## INSTRUCTIONS TO FOLLOW:
In the material below, which lines hold the word "only"? Pick each one out.

BEGIN DATA EXTRACT

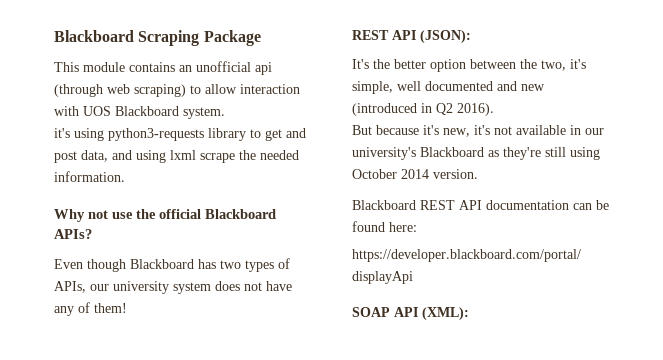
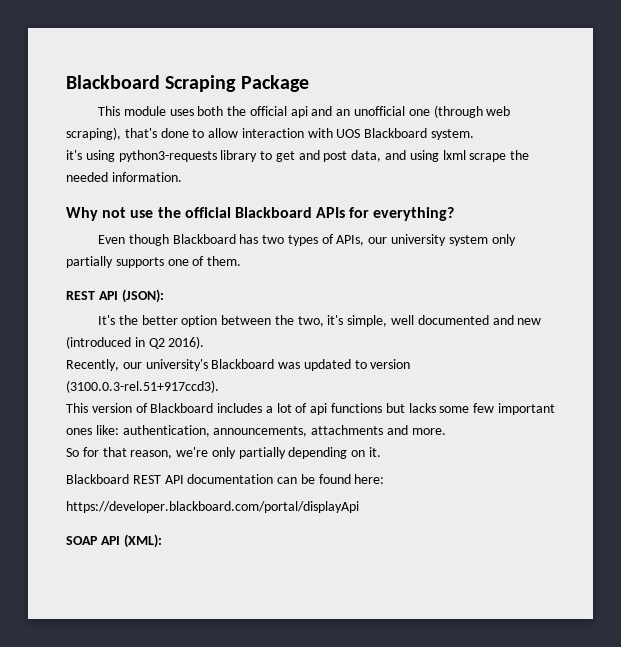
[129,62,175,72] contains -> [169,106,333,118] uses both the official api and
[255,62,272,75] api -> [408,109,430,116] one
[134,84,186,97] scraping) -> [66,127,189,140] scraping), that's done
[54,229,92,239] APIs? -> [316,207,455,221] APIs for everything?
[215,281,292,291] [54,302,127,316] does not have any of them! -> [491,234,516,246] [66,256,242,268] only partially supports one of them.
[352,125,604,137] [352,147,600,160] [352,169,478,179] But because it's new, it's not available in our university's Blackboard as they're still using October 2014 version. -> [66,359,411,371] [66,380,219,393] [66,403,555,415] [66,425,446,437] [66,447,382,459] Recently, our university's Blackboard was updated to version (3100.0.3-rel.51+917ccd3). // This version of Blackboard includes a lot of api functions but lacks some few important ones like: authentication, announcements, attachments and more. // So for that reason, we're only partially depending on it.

END DATA EXTRACT

## TASK RESPONSE:
[215,281,292,291] [54,302,127,316] does not have any of them! -> [491,234,516,246] [66,256,242,268] only partially supports one of them.
[352,125,604,137] [352,147,600,160] [352,169,478,179] But because it's new, it's not available in our university's Blackboard as they're still using October 2014 version. -> [66,359,411,371] [66,380,219,393] [66,403,555,415] [66,425,446,437] [66,447,382,459] Recently, our university's Blackboard was updated to version (3100.0.3-rel.51+917ccd3). // This version of Blackboard includes a lot of api functions but lacks some few important ones like: authentication, announcements, attachments and more. // So for that reason, we're only partially depending on it.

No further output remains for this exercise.